## Problem statement
Print each record below character for character.

## Extracted records

################

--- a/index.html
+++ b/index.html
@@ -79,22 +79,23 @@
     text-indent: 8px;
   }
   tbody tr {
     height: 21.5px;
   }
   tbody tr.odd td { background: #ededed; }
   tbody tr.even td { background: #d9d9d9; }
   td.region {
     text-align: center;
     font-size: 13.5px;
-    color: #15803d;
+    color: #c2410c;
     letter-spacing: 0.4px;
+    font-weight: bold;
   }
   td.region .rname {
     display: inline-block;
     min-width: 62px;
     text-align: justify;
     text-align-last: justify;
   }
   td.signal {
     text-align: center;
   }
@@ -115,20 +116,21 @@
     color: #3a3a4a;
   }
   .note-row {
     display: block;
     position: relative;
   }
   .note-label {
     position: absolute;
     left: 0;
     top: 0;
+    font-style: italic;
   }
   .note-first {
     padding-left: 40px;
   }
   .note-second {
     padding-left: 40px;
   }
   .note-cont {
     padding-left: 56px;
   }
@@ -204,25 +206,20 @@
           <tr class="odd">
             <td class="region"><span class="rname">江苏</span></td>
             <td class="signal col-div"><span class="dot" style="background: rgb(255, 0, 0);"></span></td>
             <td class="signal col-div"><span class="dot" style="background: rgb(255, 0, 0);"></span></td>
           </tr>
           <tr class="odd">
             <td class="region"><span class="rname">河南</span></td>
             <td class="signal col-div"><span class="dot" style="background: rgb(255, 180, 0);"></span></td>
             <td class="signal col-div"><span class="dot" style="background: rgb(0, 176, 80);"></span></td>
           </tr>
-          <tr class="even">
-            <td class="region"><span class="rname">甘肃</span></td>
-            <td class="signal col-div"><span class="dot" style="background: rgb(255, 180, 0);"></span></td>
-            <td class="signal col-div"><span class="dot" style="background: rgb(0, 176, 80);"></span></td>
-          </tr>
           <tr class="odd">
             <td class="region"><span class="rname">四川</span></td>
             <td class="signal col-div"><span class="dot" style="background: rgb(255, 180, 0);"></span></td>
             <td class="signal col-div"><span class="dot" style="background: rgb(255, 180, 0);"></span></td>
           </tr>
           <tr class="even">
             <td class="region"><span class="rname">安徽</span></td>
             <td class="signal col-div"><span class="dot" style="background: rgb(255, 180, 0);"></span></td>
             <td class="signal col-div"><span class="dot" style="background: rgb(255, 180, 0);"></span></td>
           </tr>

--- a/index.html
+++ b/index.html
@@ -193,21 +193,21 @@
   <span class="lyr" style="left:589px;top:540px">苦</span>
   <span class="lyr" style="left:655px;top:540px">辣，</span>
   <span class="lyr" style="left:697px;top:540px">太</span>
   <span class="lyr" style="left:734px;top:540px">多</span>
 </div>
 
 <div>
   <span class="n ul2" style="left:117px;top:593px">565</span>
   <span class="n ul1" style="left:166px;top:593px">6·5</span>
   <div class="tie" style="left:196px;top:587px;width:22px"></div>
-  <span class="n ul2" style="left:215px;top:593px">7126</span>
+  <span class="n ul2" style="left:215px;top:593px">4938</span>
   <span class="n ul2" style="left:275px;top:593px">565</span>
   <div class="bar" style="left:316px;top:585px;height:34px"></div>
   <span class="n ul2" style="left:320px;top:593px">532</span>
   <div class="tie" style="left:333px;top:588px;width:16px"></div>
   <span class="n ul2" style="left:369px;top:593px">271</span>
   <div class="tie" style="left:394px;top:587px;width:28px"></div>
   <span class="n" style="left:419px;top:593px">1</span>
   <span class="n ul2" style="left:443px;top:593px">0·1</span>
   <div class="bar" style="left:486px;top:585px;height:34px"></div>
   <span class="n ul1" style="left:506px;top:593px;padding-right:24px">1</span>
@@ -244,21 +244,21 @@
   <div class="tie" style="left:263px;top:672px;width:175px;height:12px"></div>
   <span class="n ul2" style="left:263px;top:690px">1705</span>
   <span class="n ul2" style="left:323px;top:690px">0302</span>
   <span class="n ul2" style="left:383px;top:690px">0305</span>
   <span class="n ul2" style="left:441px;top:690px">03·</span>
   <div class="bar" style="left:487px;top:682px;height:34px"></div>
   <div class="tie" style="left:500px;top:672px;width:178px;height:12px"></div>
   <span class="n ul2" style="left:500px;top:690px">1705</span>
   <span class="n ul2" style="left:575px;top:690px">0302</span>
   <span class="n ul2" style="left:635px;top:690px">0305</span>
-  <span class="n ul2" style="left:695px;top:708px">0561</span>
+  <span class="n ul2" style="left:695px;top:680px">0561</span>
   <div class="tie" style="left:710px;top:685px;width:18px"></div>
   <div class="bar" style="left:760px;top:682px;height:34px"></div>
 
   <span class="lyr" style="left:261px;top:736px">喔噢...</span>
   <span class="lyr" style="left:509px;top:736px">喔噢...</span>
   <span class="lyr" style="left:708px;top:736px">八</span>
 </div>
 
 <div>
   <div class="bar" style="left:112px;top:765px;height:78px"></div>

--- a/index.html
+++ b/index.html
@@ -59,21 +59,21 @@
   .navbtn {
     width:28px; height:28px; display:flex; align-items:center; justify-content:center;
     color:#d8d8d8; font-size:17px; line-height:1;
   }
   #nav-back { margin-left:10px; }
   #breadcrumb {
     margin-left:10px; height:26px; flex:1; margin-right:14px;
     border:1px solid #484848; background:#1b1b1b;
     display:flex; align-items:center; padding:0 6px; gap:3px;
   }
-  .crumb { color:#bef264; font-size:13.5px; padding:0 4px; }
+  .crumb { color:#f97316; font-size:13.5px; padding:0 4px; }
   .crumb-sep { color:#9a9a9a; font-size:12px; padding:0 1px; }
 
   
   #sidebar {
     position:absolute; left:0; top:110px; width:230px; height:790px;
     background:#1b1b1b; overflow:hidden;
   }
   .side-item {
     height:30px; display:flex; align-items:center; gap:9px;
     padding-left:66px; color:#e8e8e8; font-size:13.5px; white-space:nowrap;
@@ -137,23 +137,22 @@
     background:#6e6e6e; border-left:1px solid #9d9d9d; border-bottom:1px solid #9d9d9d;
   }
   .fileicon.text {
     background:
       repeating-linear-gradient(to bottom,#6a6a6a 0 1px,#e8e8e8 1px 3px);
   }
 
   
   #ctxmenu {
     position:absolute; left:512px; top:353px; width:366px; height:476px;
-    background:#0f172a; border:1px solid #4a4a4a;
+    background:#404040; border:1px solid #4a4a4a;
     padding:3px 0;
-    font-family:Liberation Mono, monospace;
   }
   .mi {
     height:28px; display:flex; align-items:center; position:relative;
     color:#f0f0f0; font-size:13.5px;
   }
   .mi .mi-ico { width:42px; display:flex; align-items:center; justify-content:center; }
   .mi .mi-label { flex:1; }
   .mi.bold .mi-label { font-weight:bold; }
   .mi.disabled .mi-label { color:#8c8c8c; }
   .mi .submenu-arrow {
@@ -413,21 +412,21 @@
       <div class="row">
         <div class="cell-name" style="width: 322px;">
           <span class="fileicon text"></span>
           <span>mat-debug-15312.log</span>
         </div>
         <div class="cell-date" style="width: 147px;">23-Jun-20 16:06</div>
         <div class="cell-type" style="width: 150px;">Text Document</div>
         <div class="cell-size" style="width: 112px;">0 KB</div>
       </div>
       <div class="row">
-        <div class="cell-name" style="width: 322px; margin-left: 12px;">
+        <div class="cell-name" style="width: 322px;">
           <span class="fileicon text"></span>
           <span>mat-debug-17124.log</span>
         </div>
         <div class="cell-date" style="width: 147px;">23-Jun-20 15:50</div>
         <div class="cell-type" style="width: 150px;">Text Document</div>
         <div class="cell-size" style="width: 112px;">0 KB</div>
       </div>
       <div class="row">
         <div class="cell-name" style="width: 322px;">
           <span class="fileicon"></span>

################

## Task solution
--- a/index.html
+++ b/index.html
@@ -79,22 +79,23 @@
     text-indent: 8px;
   }
   tbody tr {
     height: 21.5px;
   }
   tbody tr.odd td { background: #ededed; }
   tbody tr.even td { background: #d9d9d9; }
   td.region {
     text-align: center;
     font-size: 13.5px;
-    color: #15803d;
+    color: #c2410c;
     letter-spacing: 0.4px;
+    font-weight: bold;
   }
   td.region .rname {
     display: inline-block;
     min-width: 62px;
     text-align: justify;
     text-align-last: justify;
   }
   td.signal {
     text-align: center;
   }
@@ -115,20 +116,21 @@
     color: #3a3a4a;
   }
   .note-row {
     display: block;
     position: relative;
   }
   .note-label {
     position: absolute;
     left: 0;
     top: 0;
+    font-style: italic;
   }
   .note-first {
     padding-left: 40px;
   }
   .note-second {
     padding-left: 40px;
   }
   .note-cont {
     padding-left: 56px;
   }
@@ -204,25 +206,20 @@
           <tr class="odd">
             <td class="region"><span class="rname">江苏</span></td>
             <td class="signal col-div"><span class="dot" style="background: rgb(255, 0, 0);"></span></td>
             <td class="signal col-div"><span class="dot" style="background: rgb(255, 0, 0);"></span></td>
           </tr>
           <tr class="odd">
             <td class="region"><span class="rname">河南</span></td>
             <td class="signal col-div"><span class="dot" style="background: rgb(255, 180, 0);"></span></td>
             <td class="signal col-div"><span class="dot" style="background: rgb(0, 176, 80);"></span></td>
           </tr>
-          <tr class="even">
-            <td class="region"><span class="rname">甘肃</span></td>
-            <td class="signal col-div"><span class="dot" style="background: rgb(255, 180, 0);"></span></td>
-            <td class="signal col-div"><span class="dot" style="background: rgb(0, 176, 80);"></span></td>
-          </tr>
           <tr class="odd">
             <td class="region"><span class="rname">四川</span></td>
             <td class="signal col-div"><span class="dot" style="background: rgb(255, 180, 0);"></span></td>
             <td class="signal col-div"><span class="dot" style="background: rgb(255, 180, 0);"></span></td>
           </tr>
           <tr class="even">
             <td class="region"><span class="rname">安徽</span></td>
             <td class="signal col-div"><span class="dot" style="background: rgb(255, 180, 0);"></span></td>
             <td class="signal col-div"><span class="dot" style="background: rgb(255, 180, 0);"></span></td>
           </tr>

--- a/index.html
+++ b/index.html
@@ -193,21 +193,21 @@
   <span class="lyr" style="left:589px;top:540px">苦</span>
   <span class="lyr" style="left:655px;top:540px">辣，</span>
   <span class="lyr" style="left:697px;top:540px">太</span>
   <span class="lyr" style="left:734px;top:540px">多</span>
 </div>
 
 <div>
   <span class="n ul2" style="left:117px;top:593px">565</span>
   <span class="n ul1" style="left:166px;top:593px">6·5</span>
   <div class="tie" style="left:196px;top:587px;width:22px"></div>
-  <span class="n ul2" style="left:215px;top:593px">7126</span>
+  <span class="n ul2" style="left:215px;top:593px">4938</span>
   <span class="n ul2" style="left:275px;top:593px">565</span>
   <div class="bar" style="left:316px;top:585px;height:34px"></div>
   <span class="n ul2" style="left:320px;top:593px">532</span>
   <div class="tie" style="left:333px;top:588px;width:16px"></div>
   <span class="n ul2" style="left:369px;top:593px">271</span>
   <div class="tie" style="left:394px;top:587px;width:28px"></div>
   <span class="n" style="left:419px;top:593px">1</span>
   <span class="n ul2" style="left:443px;top:593px">0·1</span>
   <div class="bar" style="left:486px;top:585px;height:34px"></div>
   <span class="n ul1" style="left:506px;top:593px;padding-right:24px">1</span>
@@ -244,21 +244,21 @@
   <div class="tie" style="left:263px;top:672px;width:175px;height:12px"></div>
   <span class="n ul2" style="left:263px;top:690px">1705</span>
   <span class="n ul2" style="left:323px;top:690px">0302</span>
   <span class="n ul2" style="left:383px;top:690px">0305</span>
   <span class="n ul2" style="left:441px;top:690px">03·</span>
   <div class="bar" style="left:487px;top:682px;height:34px"></div>
   <div class="tie" style="left:500px;top:672px;width:178px;height:12px"></div>
   <span class="n ul2" style="left:500px;top:690px">1705</span>
   <span class="n ul2" style="left:575px;top:690px">0302</span>
   <span class="n ul2" style="left:635px;top:690px">0305</span>
-  <span class="n ul2" style="left:695px;top:708px">0561</span>
+  <span class="n ul2" style="left:695px;top:680px">0561</span>
   <div class="tie" style="left:710px;top:685px;width:18px"></div>
   <div class="bar" style="left:760px;top:682px;height:34px"></div>
 
   <span class="lyr" style="left:261px;top:736px">喔噢...</span>
   <span class="lyr" style="left:509px;top:736px">喔噢...</span>
   <span class="lyr" style="left:708px;top:736px">八</span>
 </div>
 
 <div>
   <div class="bar" style="left:112px;top:765px;height:78px"></div>

--- a/index.html
+++ b/index.html
@@ -59,21 +59,21 @@
   .navbtn {
     width:28px; height:28px; display:flex; align-items:center; justify-content:center;
     color:#d8d8d8; font-size:17px; line-height:1;
   }
   #nav-back { margin-left:10px; }
   #breadcrumb {
     margin-left:10px; height:26px; flex:1; margin-right:14px;
     border:1px solid #484848; background:#1b1b1b;
     display:flex; align-items:center; padding:0 6px; gap:3px;
   }
-  .crumb { color:#bef264; font-size:13.5px; padding:0 4px; }
+  .crumb { color:#f97316; font-size:13.5px; padding:0 4px; }
   .crumb-sep { color:#9a9a9a; font-size:12px; padding:0 1px; }
 
   
   #sidebar {
     position:absolute; left:0; top:110px; width:230px; height:790px;
     background:#1b1b1b; overflow:hidden;
   }
   .side-item {
     height:30px; display:flex; align-items:center; gap:9px;
     padding-left:66px; color:#e8e8e8; font-size:13.5px; white-space:nowrap;
@@ -137,23 +137,22 @@
     background:#6e6e6e; border-left:1px solid #9d9d9d; border-bottom:1px solid #9d9d9d;
   }
   .fileicon.text {
     background:
       repeating-linear-gradient(to bottom,#6a6a6a 0 1px,#e8e8e8 1px 3px);
   }
 
   
   #ctxmenu {
     position:absolute; left:512px; top:353px; width:366px; height:476px;
-    background:#0f172a; border:1px solid #4a4a4a;
+    background:#404040; border:1px solid #4a4a4a;
     padding:3px 0;
-    font-family:Liberation Mono, monospace;
   }
   .mi {
     height:28px; display:flex; align-items:center; position:relative;
     color:#f0f0f0; font-size:13.5px;
   }
   .mi .mi-ico { width:42px; display:flex; align-items:center; justify-content:center; }
   .mi .mi-label { flex:1; }
   .mi.bold .mi-label { font-weight:bold; }
   .mi.disabled .mi-label { color:#8c8c8c; }
   .mi .submenu-arrow {
@@ -413,21 +412,21 @@
       <div class="row">
         <div class="cell-name" style="width: 322px;">
           <span class="fileicon text"></span>
           <span>mat-debug-15312.log</span>
         </div>
         <div class="cell-date" style="width: 147px;">23-Jun-20 16:06</div>
         <div class="cell-type" style="width: 150px;">Text Document</div>
         <div class="cell-size" style="width: 112px;">0 KB</div>
       </div>
       <div class="row">
-        <div class="cell-name" style="width: 322px; margin-left: 12px;">
+        <div class="cell-name" style="width: 322px;">
           <span class="fileicon text"></span>
           <span>mat-debug-17124.log</span>
         </div>
         <div class="cell-date" style="width: 147px;">23-Jun-20 15:50</div>
         <div class="cell-type" style="width: 150px;">Text Document</div>
         <div class="cell-size" style="width: 112px;">0 KB</div>
       </div>
       <div class="row">
         <div class="cell-name" style="width: 322px;">
           <span class="fileicon"></span>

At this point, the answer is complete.